WORK REQUIRED:
Output the full listing below exactly as it reads, and skip anything that is a picture.

MATERIAL PROVIDED:

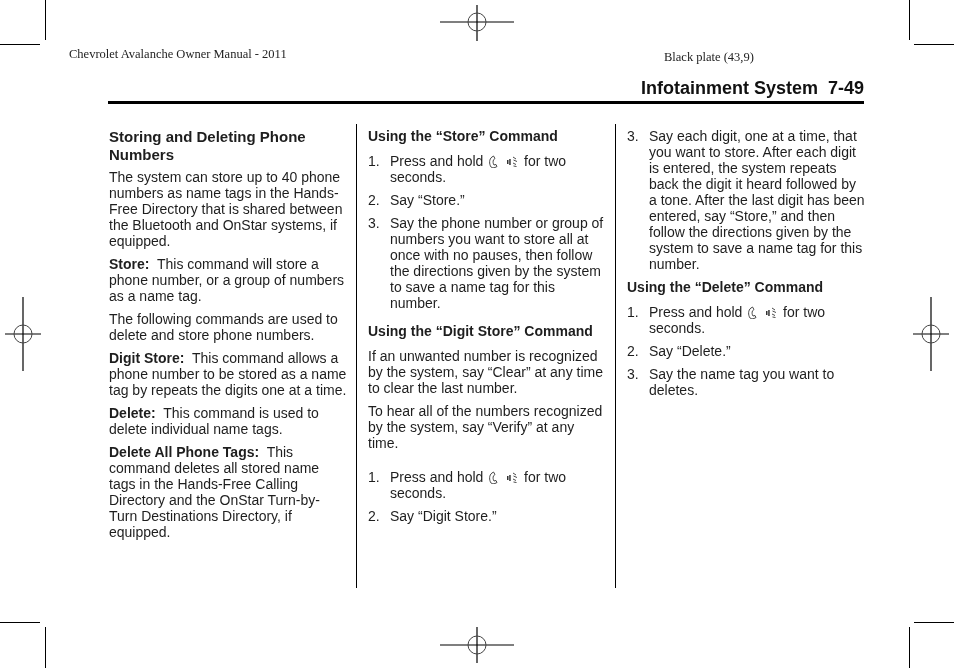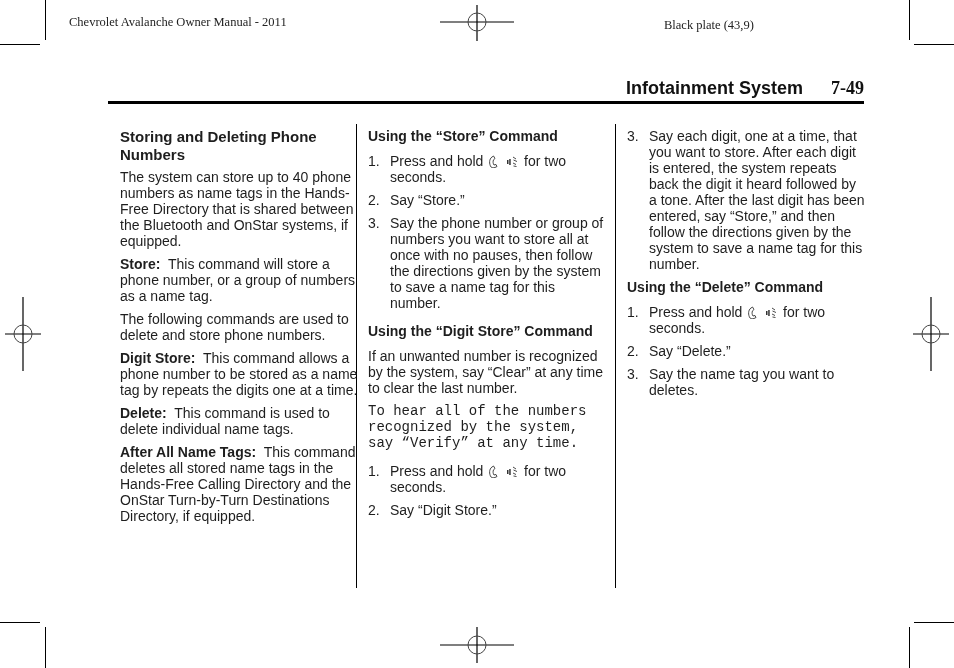--- a/index.html
+++ b/index.html
@@ -1,28 +1,28 @@
 <!DOCTYPE html>
 <html><head>
 <meta charset="utf-8">
 <style>
   html, body { margin: 0; padding: 0; background: #ffffff; }
   body {
     width: 954px; height: 668px; position: relative; overflow: hidden;
     font-family: "Liberation Sans", sans-serif; color: #1a1a1a;
   }
-  .abs { position: absolute; }
+  .abs { position: absolute; margin-top: 32px; }
   .line { position: absolute; background: #000; }
   .serif { font-family: "Liberation Serif", serif; }
   .plate-text { font-size: 12.5px; color: #222; }
   .runhead {
     position: absolute; left: 108px; top: 78px; width: 756px;
     font-weight: bold; font-size: 18px; text-align: right; color: #111;
   }
-  .runhead .page { margin-left: 28px; font-family: Liberation Serif, serif; }
+  .runhead .page { margin-left: 10px; }
   .rule { position: absolute; left: 108px; top: 101px; width: 756px; height: 3px; background: #000; }
   .col { position: absolute; font-size: 14px; line-height: 16px; color: #1e1e1e; }
   .col p { margin: 0 0 7px 0; }
   .h2 { font-weight: bold; font-size: 15px; line-height: 18px; margin: 0 0 5px 0; }
   .h3 { font-weight: bold; font-size: 14px; line-height: 16px; margin: 0 0 9px 0; }
   .b { font-weight: bold; }
   ol { list-style: none; margin: 0 0 7px 0; padding: 0; }
   ol li { position: relative; padding-left: 22px; margin: 0 0 7px 0; }
   ol li .num { position: absolute; left: 0; top: 0; }
   .vsep { position: absolute; width: 1px; background: #000; }
@@ -66,28 +66,28 @@
 <div class="abs serif plate-text" style="left:664px;top:18px;">Black plate (43,9)</div>
 
 <div class="runhead">
   <span>Infotainment System</span><span class="page">7-49</span>
 </div>
 <div class="rule"></div>
 
 <div class="vsep" style="left:356px;top:124px;height:464px;"></div>
 <div class="vsep" style="left:615px;top:124px;height:464px;"></div>
 
-<div class="col" style="left:120px;top:128px;width:238px;">
+<div class="col" style="left:109px;top:128px;width:238px;">
   <div class="h2">Storing and Deleting Phone Numbers</div>
   <p>The system can store up to 40 phone numbers as name tags in the Hands-Free Directory that is shared between the Bluetooth and OnStar systems, if equipped.</p>
   <p><span class="b">Store:</span>&nbsp; <span>This command will store a phone number, or a group of numbers as a name tag.</span></p>
   <p>The following commands are used to delete and store phone numbers.</p>
   <p><span class="b">Digit Store:</span>&nbsp; <span>This command allows a phone number to be stored as a name tag by repeats the digits one at a time.</span></p>
   <p><span class="b">Delete:</span>&nbsp; <span>This command is used to delete individual name tags.</span></p>
-  <p><span class="b">After All Name Tags:</span>&nbsp; <span>This command deletes all stored name tags in the Hands-Free Calling Directory and the OnStar Turn-by-Turn Destinations Directory, if equipped.</span></p>
+  <p><span class="b">Delete All Phone Tags:</span>&nbsp; <span>This command deletes all stored name tags in the Hands-Free Calling Directory and the OnStar Turn-by-Turn Destinations Directory, if equipped.</span></p>
 </div>
 
 <div class="col" style="left:368px;top:128px;width:240px;">
   <div class="h3">Using the “Store” Command</div>
   <ol>
     <li>
       <span class="num">1.</span>
       <span>Press and hold</span>
       <svg class="icon-inline" width="12" height="13" viewBox="0 0 12 13">
           <path d="M3 12 C1 9 1 4 4 2 L5.5 1 L7 3.5 L5.5 4.8 C4.8 6.5 5 8.5 6 10 L8 9.5 L9 11.5 L7 12.5 C5.5 13 4 12.8 3 12 Z" fill="none" stroke="#333" stroke-width="0.9"></path>
@@ -103,21 +103,21 @@
       <span class="num">2.</span>
       <span>Say “Store.”</span>
     </li>
     <li>
       <span class="num">3.</span>
       <span>Say the phone number or group of numbers you want to store all at once with no pauses, then follow the directions given by the system to save a name tag for this number.</span>
     </li>
   </ol>
   <div class="h3" style="margin-top:12px;">Using the “Digit Store” Command</div>
   <p>If an unwanted number is recognized by the system, say “Clear” at any time to clear the last number.</p>
-  <p style="margin-bottom:12px;font-family:Liberation Mono, monospace;">To hear all of the numbers recognized by the system, say “Verify” at any time.</p>
+  <p style="margin-bottom:18px;">To hear all of the numbers recognized by the system, say “Verify” at any time.</p>
   <ol>
     <li>
       <span class="num">1.</span>
       <span>Press and hold</span>
       <svg class="icon-inline" width="12" height="13" viewBox="0 0 12 13">
           <path d="M3 12 C1 9 1 4 4 2 L5.5 1 L7 3.5 L5.5 4.8 C4.8 6.5 5 8.5 6 10 L8 9.5 L9 11.5 L7 12.5 C5.5 13 4 12.8 3 12 Z" fill="none" stroke="#333" stroke-width="0.9"></path>
         </svg>
       <svg class="icon-inline" width="13" height="13" viewBox="0 0 13 13">
           <rect x="1" y="5" width="1.5" height="4" fill="#333"></rect>
           <rect x="3.2" y="4" width="1.5" height="6" fill="#333"></rect>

SOLUTION FOR THIS PROBLEM:
--- a/index.html
+++ b/index.html
@@ -1,28 +1,28 @@
 <!DOCTYPE html>
 <html><head>
 <meta charset="utf-8">
 <style>
   html, body { margin: 0; padding: 0; background: #ffffff; }
   body {
     width: 954px; height: 668px; position: relative; overflow: hidden;
     font-family: "Liberation Sans", sans-serif; color: #1a1a1a;
   }
-  .abs { position: absolute; }
+  .abs { position: absolute; margin-top: 32px; }
   .line { position: absolute; background: #000; }
   .serif { font-family: "Liberation Serif", serif; }
   .plate-text { font-size: 12.5px; color: #222; }
   .runhead {
     position: absolute; left: 108px; top: 78px; width: 756px;
     font-weight: bold; font-size: 18px; text-align: right; color: #111;
   }
-  .runhead .page { margin-left: 28px; font-family: Liberation Serif, serif; }
+  .runhead .page { margin-left: 10px; }
   .rule { position: absolute; left: 108px; top: 101px; width: 756px; height: 3px; background: #000; }
   .col { position: absolute; font-size: 14px; line-height: 16px; color: #1e1e1e; }
   .col p { margin: 0 0 7px 0; }
   .h2 { font-weight: bold; font-size: 15px; line-height: 18px; margin: 0 0 5px 0; }
   .h3 { font-weight: bold; font-size: 14px; line-height: 16px; margin: 0 0 9px 0; }
   .b { font-weight: bold; }
   ol { list-style: none; margin: 0 0 7px 0; padding: 0; }
   ol li { position: relative; padding-left: 22px; margin: 0 0 7px 0; }
   ol li .num { position: absolute; left: 0; top: 0; }
   .vsep { position: absolute; width: 1px; background: #000; }
@@ -66,28 +66,28 @@
 <div class="abs serif plate-text" style="left:664px;top:18px;">Black plate (43,9)</div>
 
 <div class="runhead">
   <span>Infotainment System</span><span class="page">7-49</span>
 </div>
 <div class="rule"></div>
 
 <div class="vsep" style="left:356px;top:124px;height:464px;"></div>
 <div class="vsep" style="left:615px;top:124px;height:464px;"></div>
 
-<div class="col" style="left:120px;top:128px;width:238px;">
+<div class="col" style="left:109px;top:128px;width:238px;">
   <div class="h2">Storing and Deleting Phone Numbers</div>
   <p>The system can store up to 40 phone numbers as name tags in the Hands-Free Directory that is shared between the Bluetooth and OnStar systems, if equipped.</p>
   <p><span class="b">Store:</span>&nbsp; <span>This command will store a phone number, or a group of numbers as a name tag.</span></p>
   <p>The following commands are used to delete and store phone numbers.</p>
   <p><span class="b">Digit Store:</span>&nbsp; <span>This command allows a phone number to be stored as a name tag by repeats the digits one at a time.</span></p>
   <p><span class="b">Delete:</span>&nbsp; <span>This command is used to delete individual name tags.</span></p>
-  <p><span class="b">After All Name Tags:</span>&nbsp; <span>This command deletes all stored name tags in the Hands-Free Calling Directory and the OnStar Turn-by-Turn Destinations Directory, if equipped.</span></p>
+  <p><span class="b">Delete All Phone Tags:</span>&nbsp; <span>This command deletes all stored name tags in the Hands-Free Calling Directory and the OnStar Turn-by-Turn Destinations Directory, if equipped.</span></p>
 </div>
 
 <div class="col" style="left:368px;top:128px;width:240px;">
   <div class="h3">Using the “Store” Command</div>
   <ol>
     <li>
       <span class="num">1.</span>
       <span>Press and hold</span>
       <svg class="icon-inline" width="12" height="13" viewBox="0 0 12 13">
           <path d="M3 12 C1 9 1 4 4 2 L5.5 1 L7 3.5 L5.5 4.8 C4.8 6.5 5 8.5 6 10 L8 9.5 L9 11.5 L7 12.5 C5.5 13 4 12.8 3 12 Z" fill="none" stroke="#333" stroke-width="0.9"></path>
@@ -103,21 +103,21 @@
       <span class="num">2.</span>
       <span>Say “Store.”</span>
     </li>
     <li>
       <span class="num">3.</span>
       <span>Say the phone number or group of numbers you want to store all at once with no pauses, then follow the directions given by the system to save a name tag for this number.</span>
     </li>
   </ol>
   <div class="h3" style="margin-top:12px;">Using the “Digit Store” Command</div>
   <p>If an unwanted number is recognized by the system, say “Clear” at any time to clear the last number.</p>
-  <p style="margin-bottom:12px;font-family:Liberation Mono, monospace;">To hear all of the numbers recognized by the system, say “Verify” at any time.</p>
+  <p style="margin-bottom:18px;">To hear all of the numbers recognized by the system, say “Verify” at any time.</p>
   <ol>
     <li>
       <span class="num">1.</span>
       <span>Press and hold</span>
       <svg class="icon-inline" width="12" height="13" viewBox="0 0 12 13">
           <path d="M3 12 C1 9 1 4 4 2 L5.5 1 L7 3.5 L5.5 4.8 C4.8 6.5 5 8.5 6 10 L8 9.5 L9 11.5 L7 12.5 C5.5 13 4 12.8 3 12 Z" fill="none" stroke="#333" stroke-width="0.9"></path>
         </svg>
       <svg class="icon-inline" width="13" height="13" viewBox="0 0 13 13">
           <rect x="1" y="5" width="1.5" height="4" fill="#333"></rect>
           <rect x="3.2" y="4" width="1.5" height="6" fill="#333"></rect>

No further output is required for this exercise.